Olha que grande constatação! A teoria queer é uma ferramenta dos homens para manipular as mulheres e destruir o feminismo! Eu adoro uma teoria da conspiração, mas pelamordadeusa!! Além disso, mulher trans é um cara que gosta de usar saia uma vez por semana. E mais ainda: o macho ganha acesso livre ao feminismo! O feminismo tá parecendo uma sociedade secreta que se esconde num prédio antigo e só alguns tem a senha para acessar todos os andares.

Para além do certo e do errado, do bem e do mal, do binarismo, da fixidez e das correntes, que tal ampliarmos um pouco a discussão sobre as poderosas e resistentes relações? Que tal pensarmos sobre os modos em que se produzem violências, desigualdades, conquistas, direitos, discursos das/sobre as mulheres? 

Mas então, Era uma vez outra mulher, o que é o feminismo?

1. Para de perguntar o que é e pensa sobre as relações que fazem com que o feminismo exista.

2. Pessoas exercem poder e resistem a ele, simultaneamente. Um morador de rua, uma criança, uma homem loiro alto e rico e uma mulher. Qualquer mulher, em variadas relações com hegemonias.

3. Ser mulher envolve construção de identidade de gênero. Então, não há uma única forma de ser mulher. Vamos tomar cuidado, amigXs, ao dizer que uma mulher trans é um homem opressor de saia que vai pra USP pela zoeira. 

4. Feminismo não é sobre odiar homens já que, como uma força de pensamento, é sobre corpo social e não seres individualizados em suas totalidades. 

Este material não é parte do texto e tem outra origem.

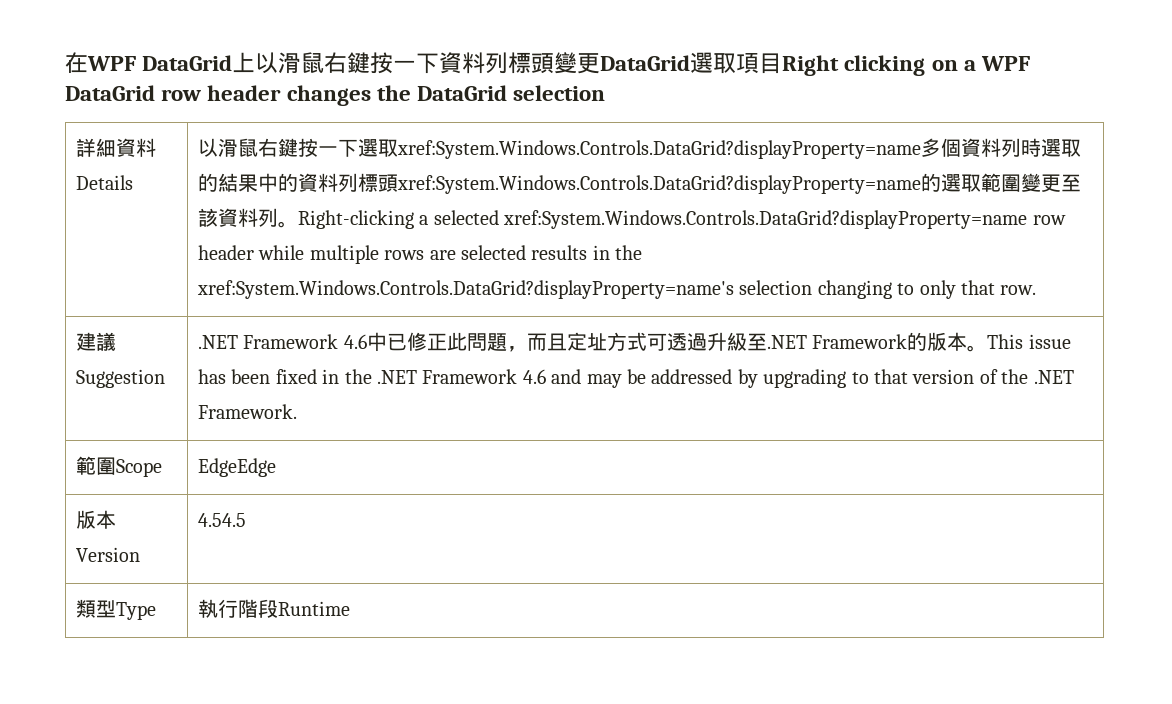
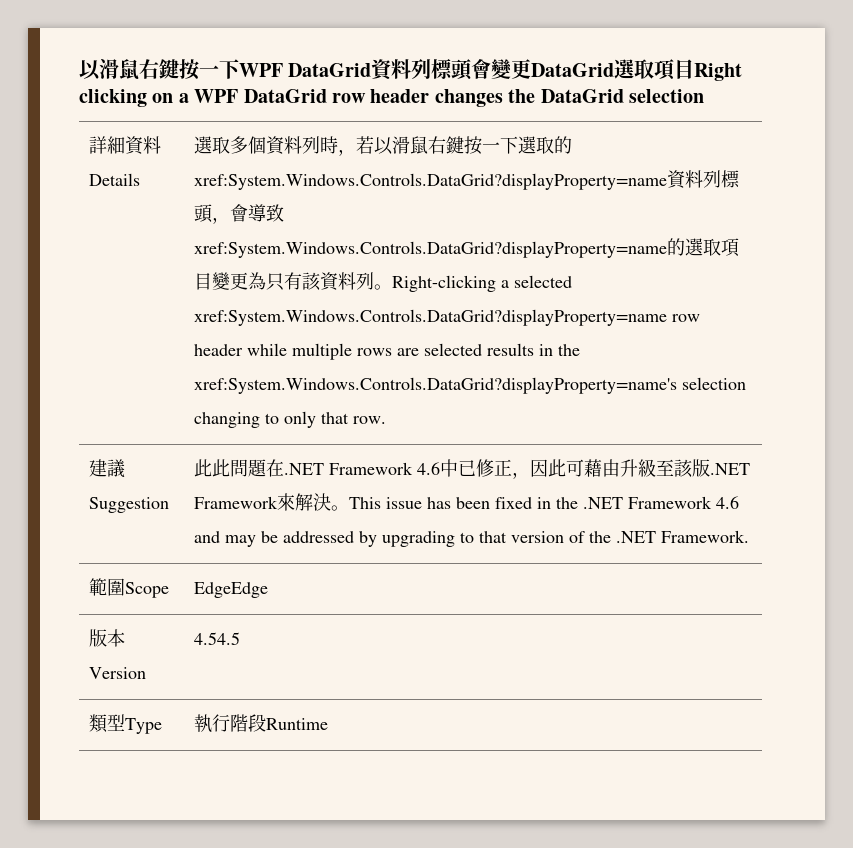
[65,52,555,74] 在WPF DataGrid上以滑鼠右鍵按一下資料列標頭 -> [79,59,492,81] 以滑鼠右鍵按一下WPF DataGrid資料列標頭會
(133, 182) none -> [194,136,375,156] 選取多個資料列時，若
[396,138,1081,159] [197,173,398,192] xref:System.Windows.Controls.DataGrid?displayProperty=name多個資料列時選取的結果中的資料列標頭 -> [554,136,573,154] [194,170,741,190] [194,204,285,224] 的xref:System.Windows.Controls.DataGrid?displayProperty=name資料列標頭，會導致
[980,173,1081,192] 範圍變更至 -> [721,238,740,257] [194,272,303,291] 項目變更為只有
(165, 378) none -> [194,459,285,477] 此此問題在
[446,332,968,352] 此問題，而且定址方式可透過升級至.NET Framework的版本 -> [512,459,751,479] [194,493,332,511] ，因此可藉由升級至該版.NET Framework來解決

5. Esse texto não é um delírio pós-moderno. Esse texto não é apenas sobre feminismo, mas sobre um certo modo de pensar. Falar de relações de poder do modo como optamos fazer aqui, não é negar a violência, o preconceito contra identidades de gênero, a dor e o sofrimento relacionados ao machismo. O feminismo é amplo o suficiente para pensarmos em espaços da mulher para além das verticalidades, dos velhos paradoxos e binarismos. Para além das correntes, pensamos que lutar pelos direitos das mulheres tenha mais a ver com ampliar nosso entendimento da complexa relação social em que nos inscrevemos.